Watching news clips of Barack Obama windsurfing off of Richard Branson’s private island, kayaking with Justin Trudeau and BASE jumping in Hong Kong with Bradley Cooper while he’s grouting tile in his master bathroom and playing darts on a board his daughter gave him years ago, Joe Biden, feeling left-out (he doesn’t even have Secret Service protection anymore), grumpily wonders why the 44th president hasn’t called him in the months since Donald Trump took office.  Biden’s grousing changes quickly when Obama appears in the woods behind his house late one night, coolly smoking a cigarette and delivering the terrible news that Finn Donnelly, the Amtrak conductor that Biden befriended as he traveled back and forth between Delaware to Washington D.C. has been murdered. On his body, Barack says, was a printout map of Biden’s home. Is someone targeting the vice-president?Shaffer, Andrew_Courtesy Andrew Shaffer

And so the bromance rekindles as the ex-president and ex-vice are back working as a team as they race to solve the crime in Andrew Shaffer’s Hope Never Dies (Quirk Books 2018; $14.99). The title is a parody of the James Bond movie “Tomorrow Never Dies”  and the dime store detective novel-like-cover  depicts Obama, the wind whipping his red tie behind him, standing in the passenger seat of a Thunderbird convertible pointing the way as a determined Biden drives but the story itself isn’t farce. Shaffer, who is a New York Times best seller author, says that though the action is over-the-top at times—Obama roughing up a biker; Biden head-butting a villain and getting thrown off a fast moving train to name a few—he resisted getting too campy.

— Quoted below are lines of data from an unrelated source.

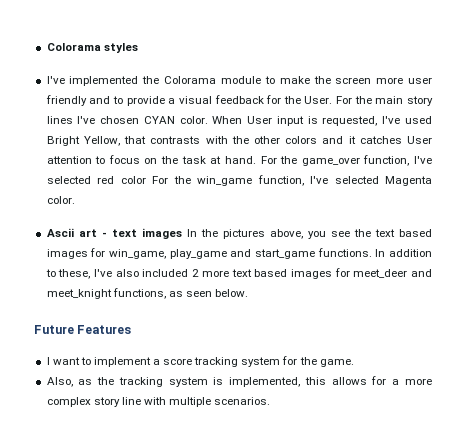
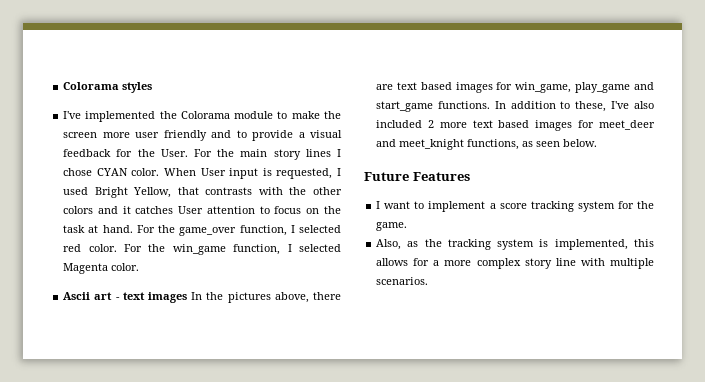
[77,116,140,124] I've chosen -> [337,149,341,157] [63,168,93,176] I chose
[382,116,401,124] I've -> [337,168,342,176] I
[414,156,433,164] I've -> [290,225,295,233] I
[120,176,146,184] color -> [88,244,117,252] color.
[310,176,329,184] I've -> [287,244,292,252] I
[307,229,371,239] you see the -> [313,292,341,300] [376,84,394,90] there are

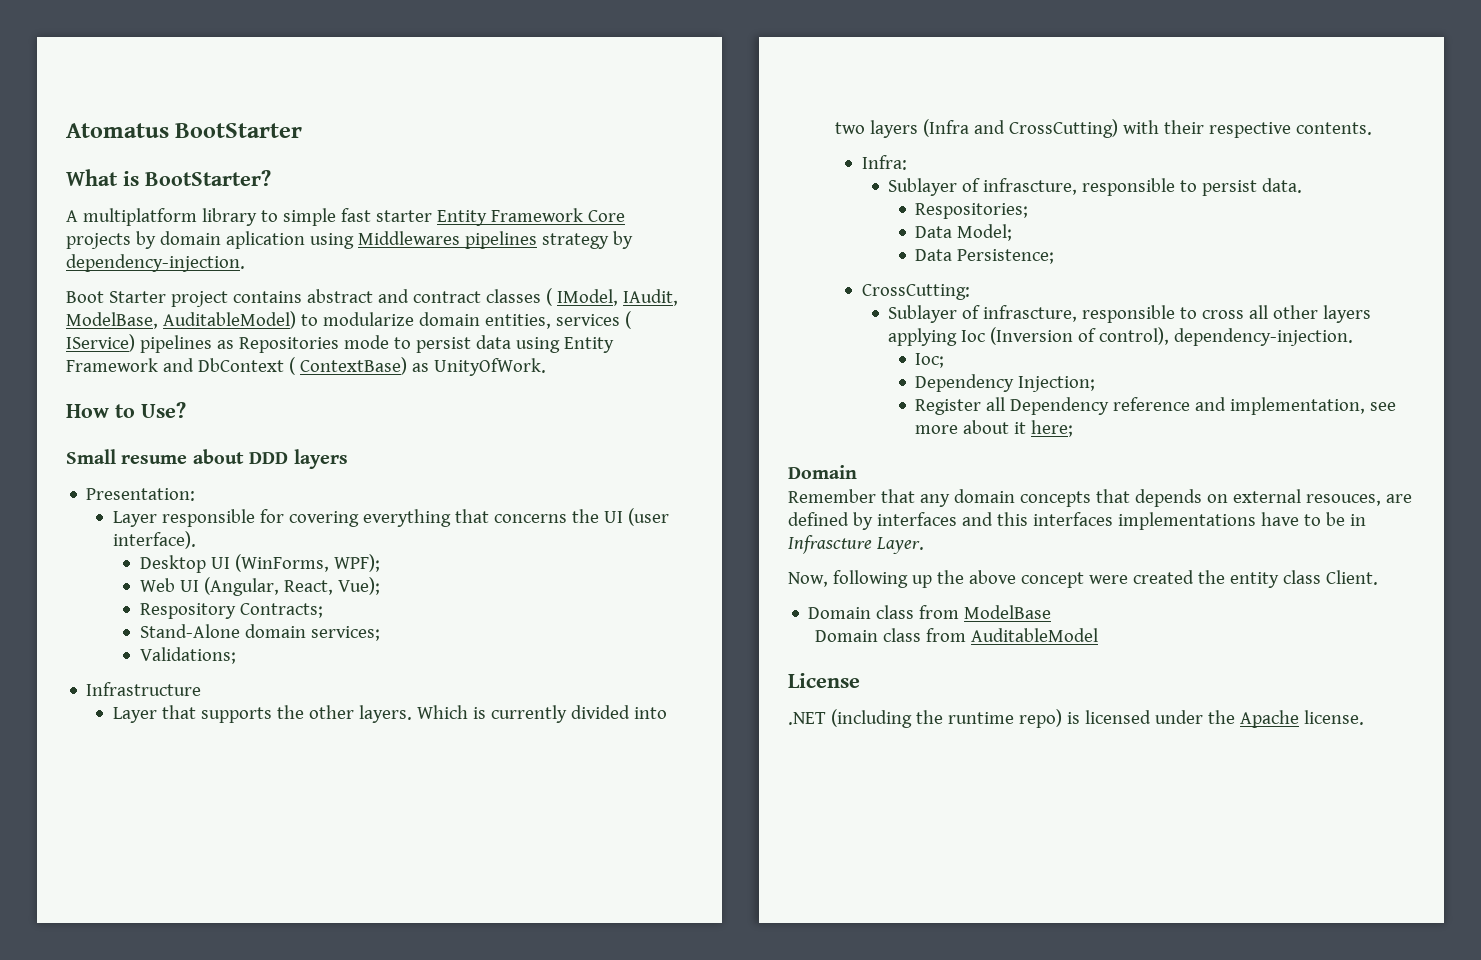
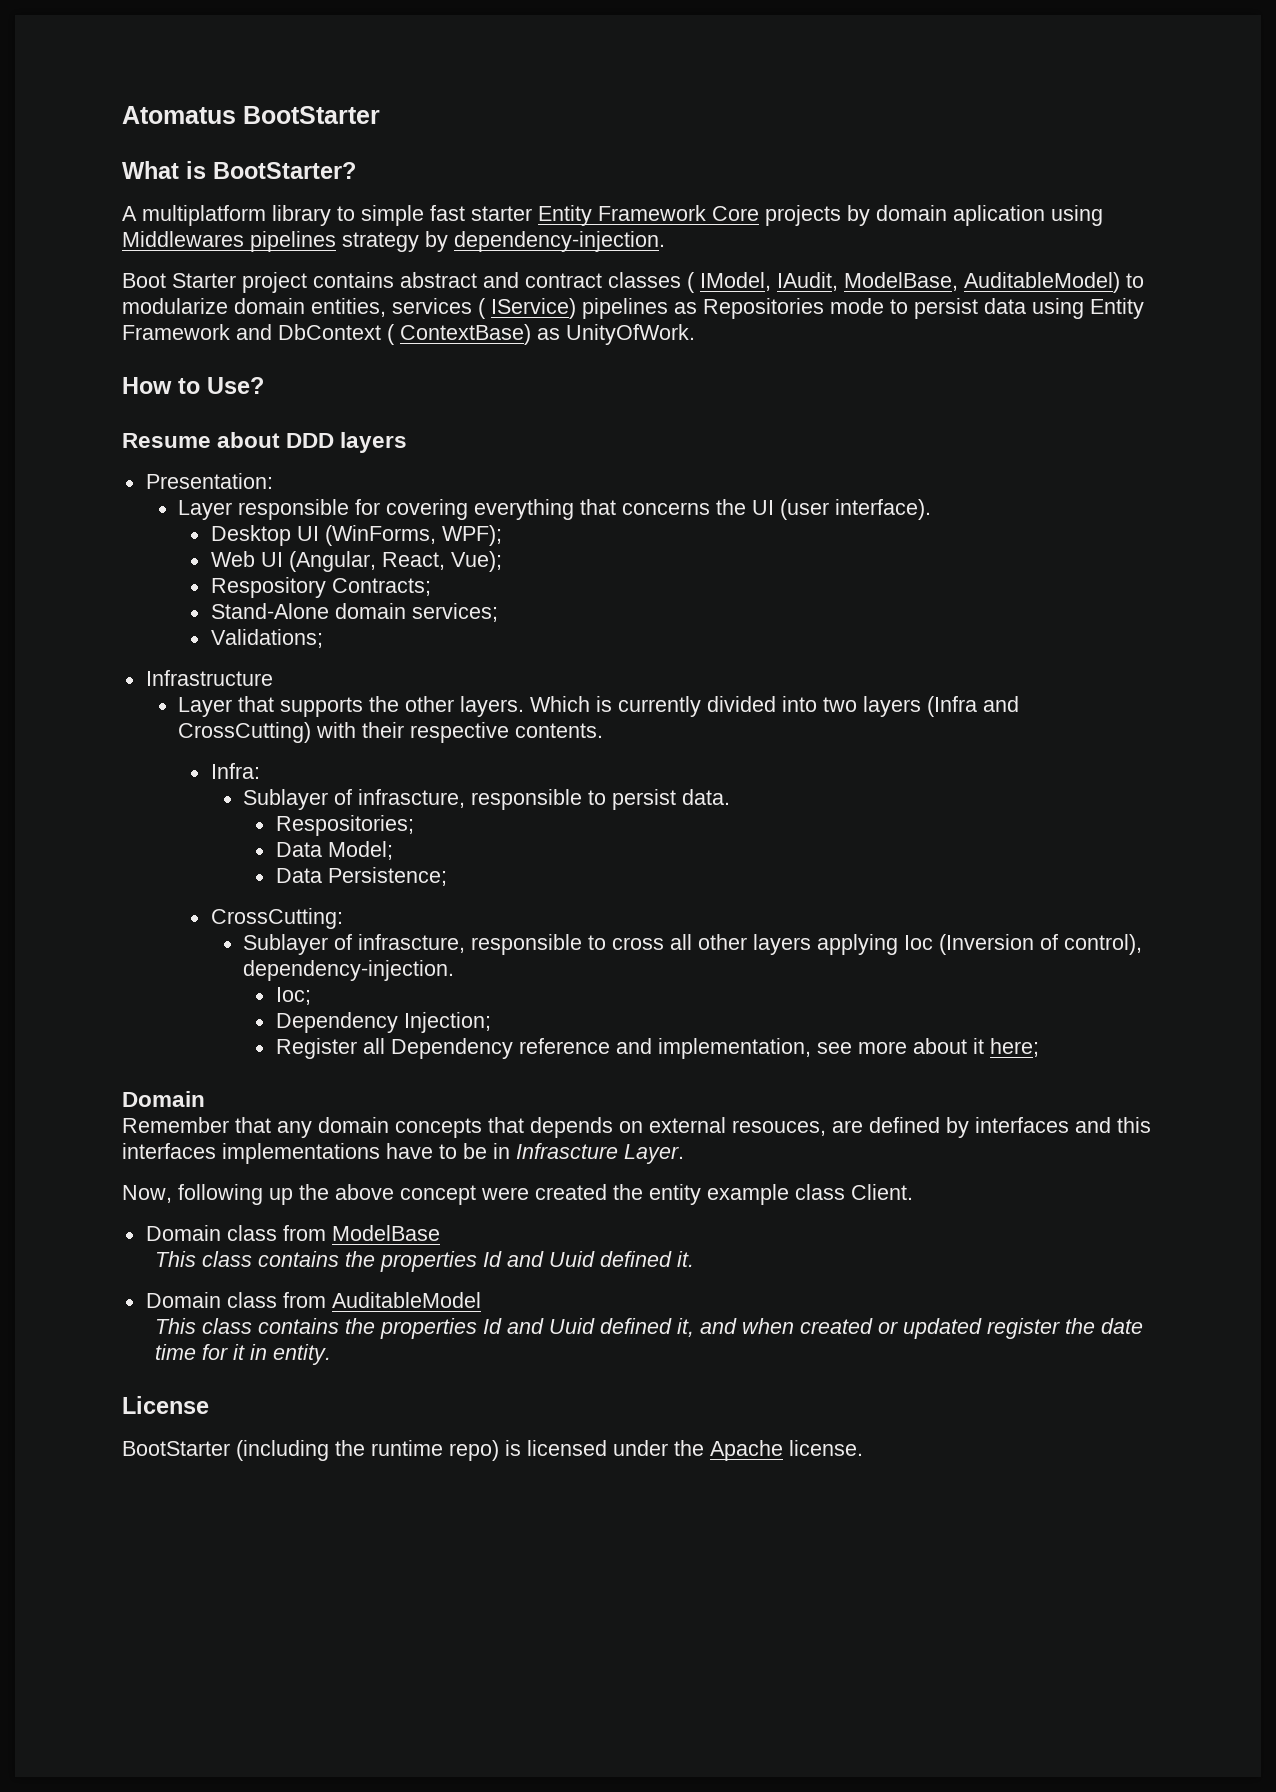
[66,449,188,464] Small resume -> [122,433,211,448] Resume
(1279, 580) none -> [707,1184,789,1205] example
[814,628,1098,642] Domain class from AuditableModel -> [154,1251,694,1272] [145,1292,481,1308] [154,1318,1143,1339] [154,1344,331,1365] This class contains the properties Id and Uuid defined it. // Domain class from AuditableModel // This class contains the properties Id and Uuid defined it, and when created or updated register the date time for it in entity.
[788,712,826,725] .NET -> [122,1441,230,1456] BootStarter

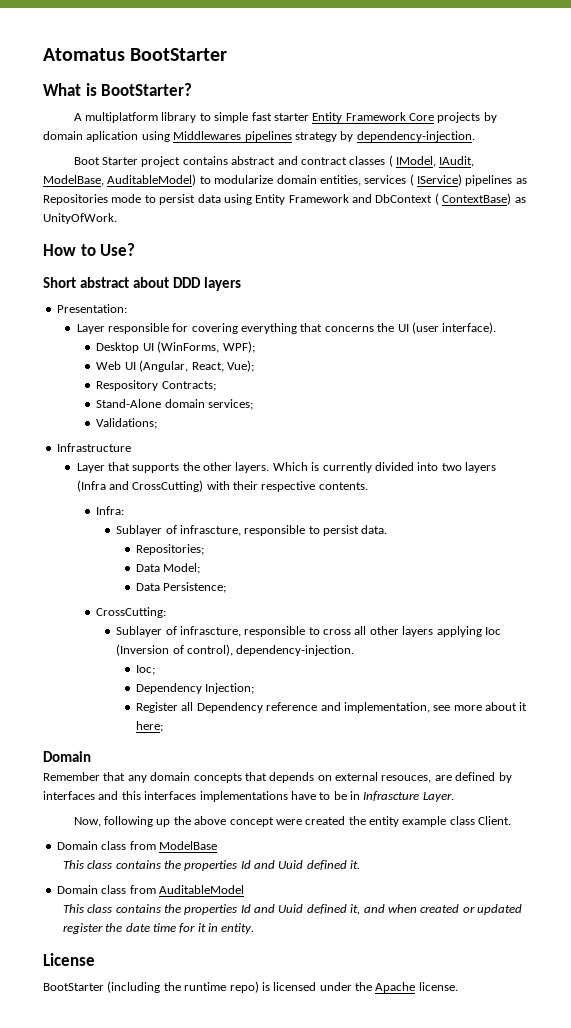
[122,433,211,448] Resume -> [43,277,129,288] Short abstract
[275,815,414,836] Respositories; -> [136,544,205,555] Repositories;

“The book is more than a one-note joke,” says Shaffer.

Growing up in Iowa, Shaffer enrolled in the University of Iowa’s noted creative writing program.

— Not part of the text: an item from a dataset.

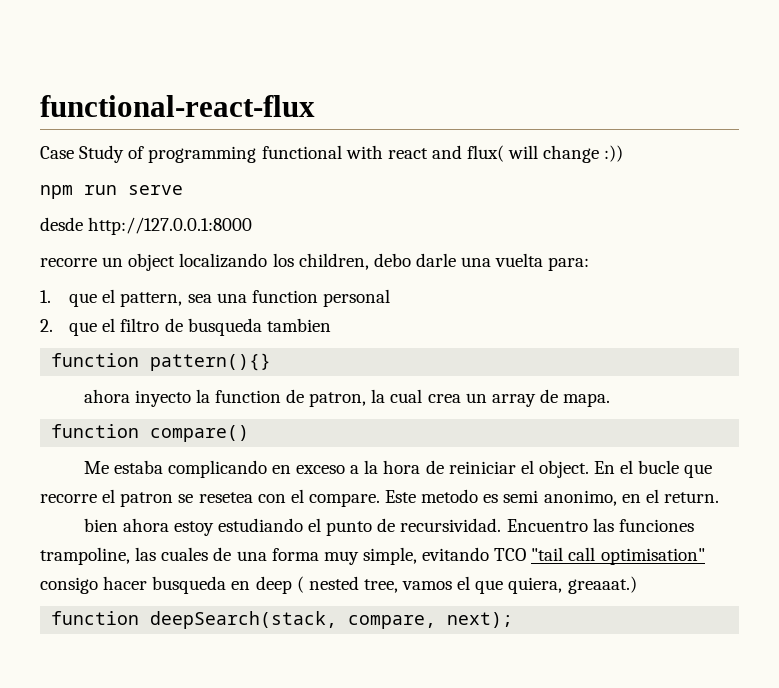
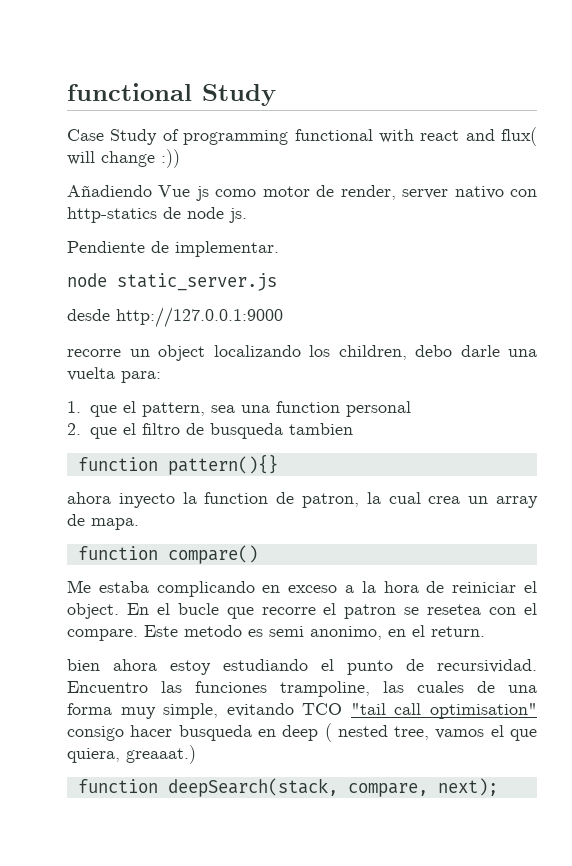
[40,95,315,117] functional-react-flux -> [67,83,276,106] functional Study
[40,185,183,199] npm run serve -> [67,185,538,201] [67,207,247,223] [67,241,279,257] [67,273,277,291] Añadiendo Vue js como motor de render, server nativo con http-statics de node js. // Pendiente de implementar. // node static_server.js
[88,217,253,235] http://127.0.0.1:8000 -> [116,307,283,328] http://127.0.0.1:9000

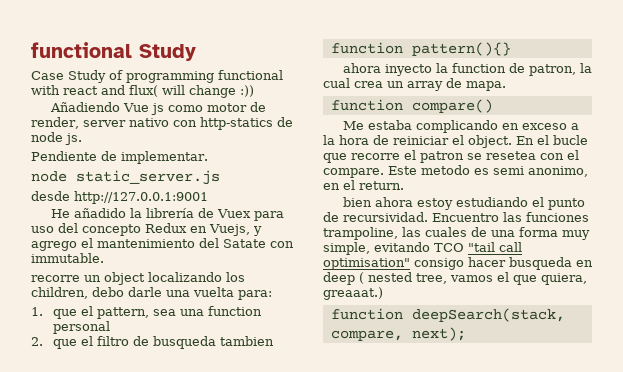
[116,307,283,328] http://127.0.0.1:9000 -> [74,191,208,204] [50,208,284,221] [31,223,262,236] [31,238,294,251] [31,253,104,263] http://127.0.0.1:9001 // He añadido la librería de Vuex para uso del concepto Redux en Vuejs, y agrego el mantenimiento del Satate con immutable.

“They teach serious fiction there and you’re reading a lot of serious authors like Phillip Roth,” he says.  “So I’m writing like I’m in my 60s, divorced and living in the suburbs. I was only 21 and I thought what am I doing? I wanted to write the type of fiction I like to read such as authors like Elmore Leonard, Donald Westlake and Lawrence Block.”

Shaffer had been thinking about writing a mystery with Joe Biden as the main character for years.

“I thought about maybe making it a cozy type of mystery,” he says. “But I got the idea for this when they’d been out of office for a week or so. I wrote a note to my agent asking how about a Biden-Obama mystery and she said really? I said yes.”

Inspired by the 1980s buddy cop movies he liked such as “Tango & Cash,” Shaffer says that the mystery isn’t just about Biden’s love of ice cream but instead covers serious topics such as the opioid epidemic. Since the book’s recent release on July 18, it’s been selected as an Amazon Best Book of the Month: Thrillers July 2018 and an Official Summer Read of Publishers Weekly.  He is already working on the next book in the series, Hope Rides Again.

“It’s a legacy in ways,” Shaffer says about the series. “”It’s for people, no matter what part of the political spectrum they’re on, need some kind of hope.”


What: Book signing with Andrew Shaffer.

When: Sunday, August 19 at 2:00 p.m.

Where: Anderson’s Bookshop, 123 W. Jefferson Ave., Naperville, IL.